NOTE: #1 and #2 challenge a wide range of well-established corpus-linguistic statistics, besides the collostructional analysis

Alternative approaches

  1. Attraction and Reliance (Schmid 2000)

    Attraction: construction –> lexeme

    Reliance: construction <– lexeme

    • Advantages: cell 4 is not required for calculating; straightforward descriptive measures; no assumptions (like random distribution of corpus data) have to be made
    • Downside: negative effect of cell 4 (no frequency-adjusted) –in small corpora, if rare nouns happens to occur relatively frequently in the target construction, it will produce very high reliance scores; two measures instead of one simple and unifying rank ordering.
  2. Delta P (∆P) (Ellis & Ferreira-Junior 2009)
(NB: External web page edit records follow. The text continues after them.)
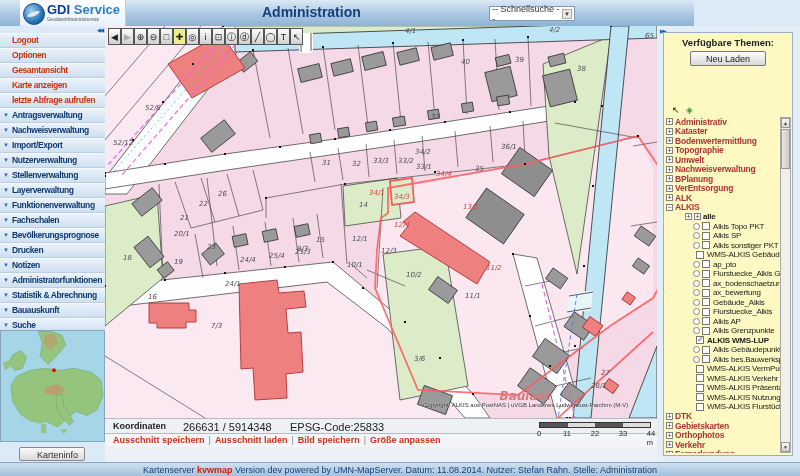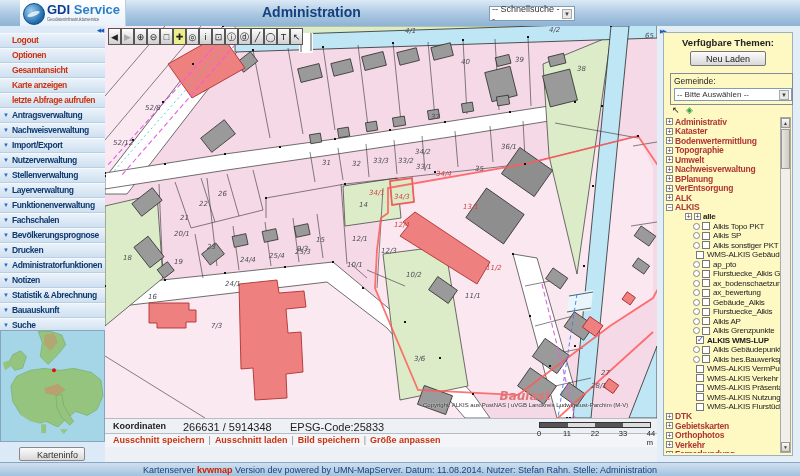--- a/index.html
+++ b/index.html
@@ -1,20 +1,20 @@
 <!DOCTYPE html>
 <html><head>
 <meta charset="utf-8">
 <style>
   html,body{margin:0;padding:0;}
   #app{position:relative;width:800px;height:476px;overflow:hidden;background:#dce9f6;
        font-family:"Liberation Sans",sans-serif;cursor:default;}
   
-  #header{position:absolute;left:0;top:0;width:800px;height:26px;
-          background:linear-gradient(#dcE9f5,#aac7e2 55%,#8fb3d4);border-bottom:1px solid #7aa0c4;}
+  #header{position:absolute;left:0;top:0;width:676px;height:26px;
+          background:linear-gradient(#dcE9f5,#aac7e2 55%,#8fb3d4);border-bottom:1px solid #7aa0c4;padding-left:18px;}
   #logo{position:absolute;left:0;top:0;width:105px;height:26px;background:linear-gradient(#ffffff,#e8f1fa);
         border-right:1px solid #b9cfe4;margin-left:20px;}
   #logo-globe{position:absolute;left:3px;top:3px;width:20px;height:20px;border-radius:50%;
         background:radial-gradient(circle at 35% 35%,#9fd0f0,#1a66aa 70%);border:1px solid #0d4b86;}
   #logo-globe:after{content:"";position:absolute;left:3px;top:8px;width:13px;height:4px;border-radius:50%;
         background:rgba(255,255,255,.75);transform:rotate(-20deg);}
   #logo-text{position:absolute;left:27px;top:2px;font-size:13px;font-weight:bold;white-space:nowrap;}
   #logo-text .gdi{color:#0b3d91;} #logo-text .svc{color:#2b7fc9;}
   #logo-sub{position:absolute;left:27px;top:17px;font-size:4.5px;color:#667;letter-spacing:-.2px;}
   #page-title{position:absolute;left:262px;top:4px;font-size:14px;font-weight:bold;color:#14417c;}
@@ -143,22 +143,22 @@
           <div class="navitem sec"><span class="tri">▼</span><span>Antragsverwaltung</span></div>
           <div class="navitem sec"><span class="tri">▼</span><span>Nachweisverwaltung</span></div>
           <div class="navitem sec"><span class="tri">▼</span><span>Import/Export</span></div>
           <div class="navitem sec"><span class="tri">▼</span><span>Nutzerverwaltung</span></div>
           <div class="navitem sec"><span class="tri">▼</span><span>Stellenverwaltung</span></div>
           <div class="navitem sec"><span class="tri">▼</span><span>Layerverwaltung</span></div>
           <div class="navitem sec"><span class="tri">▼</span><span>Funktionenverwaltung</span></div>
           <div class="navitem sec"><span class="tri">▼</span><span>Fachschalen</span></div>
           <div class="navitem sec"><span class="tri">▼</span><span>Bevölkerungsprognose</span></div>
           <div class="navitem sec"><span class="tri">▼</span><span>Drucken</span></div>
+          <div class="navitem sec"><span class="tri">▼</span><span>Notizen</span></div>
           <div class="navitem sec"><span class="tri">▼</span><span>Administratorfunktionen</span></div>
-          <div class="navitem sec"><span class="tri">▼</span><span>Notizen</span></div>
           <div class="navitem sec"><span class="tri">▼</span><span>Statistik &amp; Abrechnung</span></div>
           <div class="navitem sec"><span class="tri">▼</span><span>Bauauskunft</span></div>
           <div class="navitem sec"><span class="tri">▼</span><span>Suche</span></div>
           <div class="navitem sec"><span class="tri">▼</span><span>Gutachterausschuss</span></div>
           <div class="navitem sec"><span class="tri">▼</span><span>Festpunkte</span></div>
         </div>
     </div>
     <svg id="ov-map" viewBox="0 0 105 112" xmlns="http://www.w3.org/2000/svg">
       <rect width="105" height="112" fill="#a5d6e8"></rect>
       <polygon points="16,46 30,40 44,38 60,40 74,38 92,42 102,50 104,66 98,80 88,86 76,82 66,90 58,98 46,92 34,96 22,88 12,72 10,56" fill="#94c47d" stroke="#6da05f" stroke-width=".5"></polygon>
@@ -470,27 +470,20 @@
           <span style="left: 100%;">44 m</span>
         </div>
     </div>
   </div>
 
   <div id="themes">
     <div id="th-collapse">▶▶</div>
     <div id="th-box">
       <div id="th-title">Verfügbare Themen:</div>
       <button id="th-reload">Neu Laden</button>
-      <div id="th-gemeinde">
-        <div class="glabel">Gemeinde:</div>
-        <div id="gemeinde-select" class="fake-select">
-          <span>-- Bitte Auswählen --</span>
-          <span class="arr">▼</span>
-        </div>
-      </div>
       <div id="th-icons">
         <span class="cursor">↖</span>
         <span class="layers">◈</span>
       </div>
       <div id="tree">
           <div class="trow">
             <span class="pbox">+</span>
             <span class="grp">Administrativ</span>
           </div>
           <div class="trow">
    ∆P Attraction: construction –> lexeme

    ∆P Reliance: construction <– lexeme

    • Advantages: take the observation concerning of cell 4; yield effect size
    • Downside: long-standing cell 4 issue; Attraction and Reliance approach and ∆P approach yield very similar results, thus the less demanding measures (i.e., the former ones) are preferred
  3. Odds Ratio

    (Odds Ratio_simpler version)

    • Advantages: one unifying measure; frequency-adjusted + bi-directional; yield effect sizes; no randomness assumption has to be made
    • Downside: cell 4 problem remains unsolved

External experimental evidence

Interesting experiments attempt to test the psychological plausibility of CA

(further reading needed)

  1. (Gries, Hampe & Schönefeld 2005)
    • sentence-completion task (active + passive sentences)
    • four classes of verb items
    • statistics: ANOVA
    • results: collostruction strength is a much more predictor of the experimental data than Attraction and Reliance
    • issues: verb classification (may have confounding variables); sentence-completion task (verbs are stimuli while construction needs to be filled) contradicts CA, which proceeds from an Attraction perspective (i.e., construction is given while the lexemes are variables)
  2. (Gries, Hampe & Schönefeld 2010)
    • extension of Gries et al. (2005)
    • improve data retrieval method (reading-time)
    • results: collostruction strength had only marginally significant effect; its effect size is high; no significant interactions; reliance was not taken into consideration
  3. (Wiechmann 2008)
    • test a wide range of association measures in Evert (2004)
    • did not carry out his own experiment
    • compare the predictions of the statistical measures to the results of an eye-tracking and reading-time study by Kennison (2001)
  4. (Ellis & Ferreira-Junior 2009)

    • compared the predictions of the several statistical tests vis-à-vis the use of certain verbs in given constructions by L2 learners

    the first-learned verbs in each construction will be those which are more distinctively associated with that construction in the input (pp. 202)

    when a construction cues a particular word, that word occurs very often in that construction and it tends to be very generic. When a word cues a particular construction, it may be a lower frequency word, quite specific in its […] semantics and thus very selective of that construction (pp. 203)

Cognitive underpinnings

(do not understand the most of the section, further reading needed)

The most frequently a given linguistic stimulus has been processed by a speaker, the more routinized the corresponding association becomes in his or her mind. Different strengths of associations can be understood as representing different degrees of entrenchment in the network. More deeply entrenched associations are reflected behaviorally in higher degrees of routinization and automatization and lower levels of cognitive effort required for processing.